There is a tendency in politics for arguments about regulation to boil down to politicians on the left arguing for more regulations and politicians on the right arguing for fewer regulations. Too often what is lost in this debate is the discussion of the quality of regulations, rather than the quantity. Effective regulations are easy to understand, easy to follow, and clearly distinguish between the crooks and honest folk, but many regulations fall short in a variety of ways.
Good regulation provides a clear line as to what is or isn’t allowed. When the line gets fuzzy, it becomes easy for upstanding businesses to fall afoul of regulatory issues unintentionally. It costs a lot of time to figure out the details of a vague regulation. And in the end, it may not become clear where the line is draw until expensive fines get handed down for crossing it. As a result, many companies may choose to err on the side of caution. This turns useful, valuable services into collateral damage of unrelated regulation.

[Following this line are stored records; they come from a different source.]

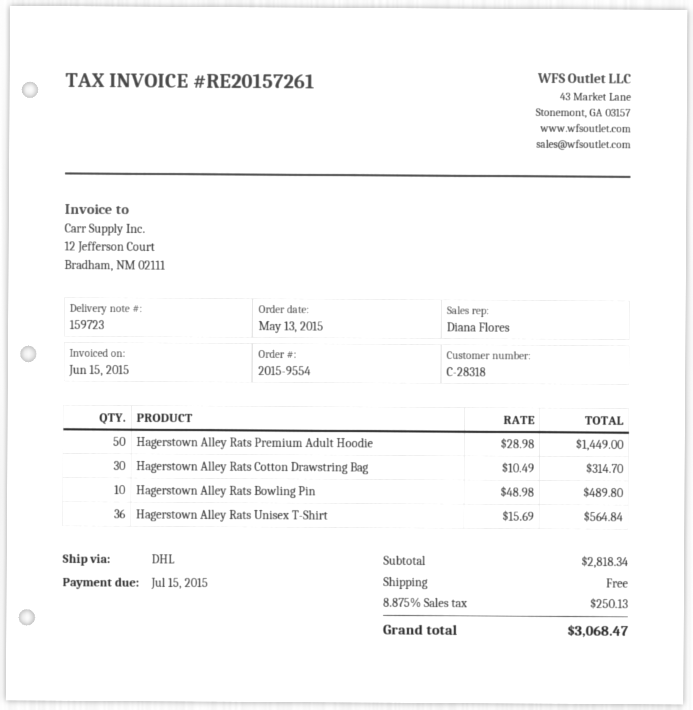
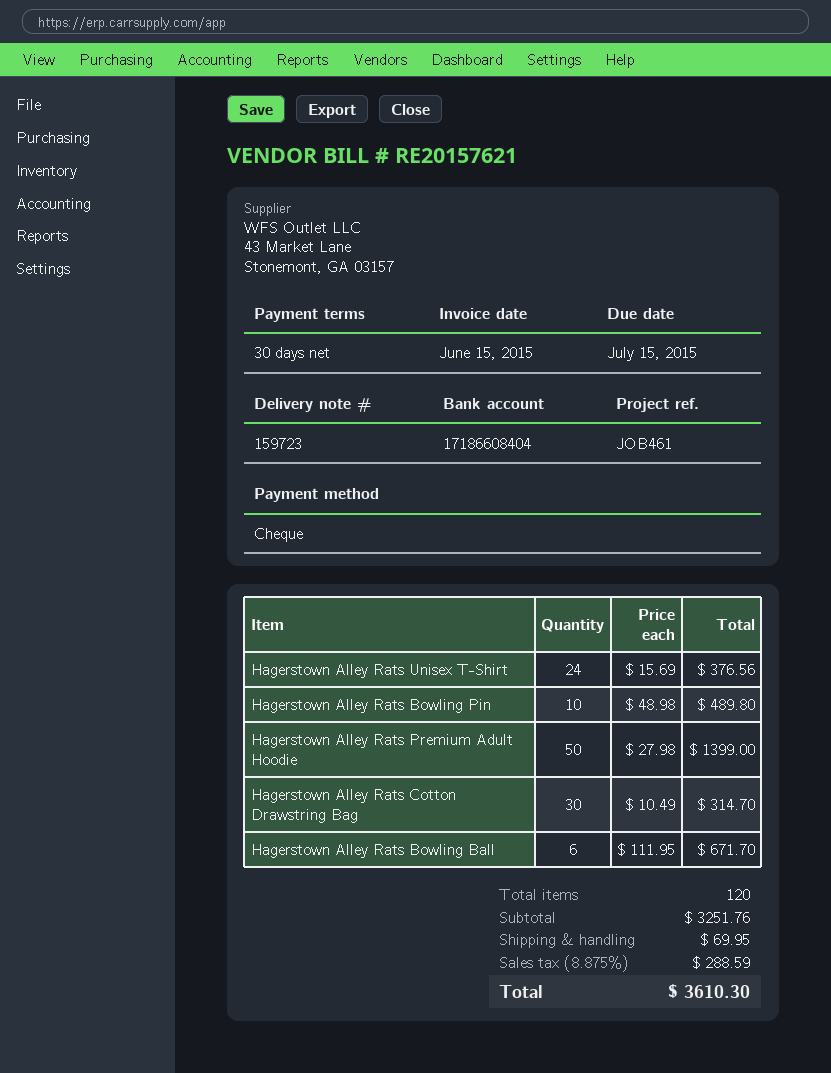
invoice number: RE20157261 -> RE20157621
Hagerstown Alley Rats Premium Adult Hoodie: 50 x 28.98 = 1449.00 -> 50 x 27.98 = 1399.00
Hagerstown Alley Rats Unisex T-Shirt: 36 x 15.69 = 564.84 -> 24 x 15.69 = 376.56
Hagerstown Alley Rats Bowling Ball: none -> 6 x 111.95 = 671.70
subtotal: 2818.34 -> 3251.76
shipping: 0.00 -> 69.95
tax: 8.875% = 250.13 -> 8.875% = 288.59
total: 3068.47 -> 3610.30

Even when the regulations are written clearly, the costs of complying with them may be high. Increased documentation and oversight may sound like a good idea, but the extra work of supervising and documenting everything doesn’t come for free. Compliance overhead increases costs for businesses and, ultimately, hurts consumers when prices go up to compensate.
These may sound like problems that only big corporations need to worry about, but they have a very real and tangible impact on our everyday lives. I have been privileged in my career to work with many community banks. Sadly, these are a dying breed these days as more and more of them fold under the weight of regulatory burdens. Some are lucky to merge with fine, upstanding regional chains, but some towns have seen the local bank replaced with a megabank. The sad irony is that these regulations were often written to rein in big banks, but wound up driving out many smaller competitors instead.
Some of our politicians talk as though the solution is to do away with regulations altogether and create a Wild West environment for business. We’re not advocating for anything so extreme. But we need to call for simple, elegant rules that can protect the public effectively without undue burden on business. We ask you to join us in promoting common sense policies and leaders.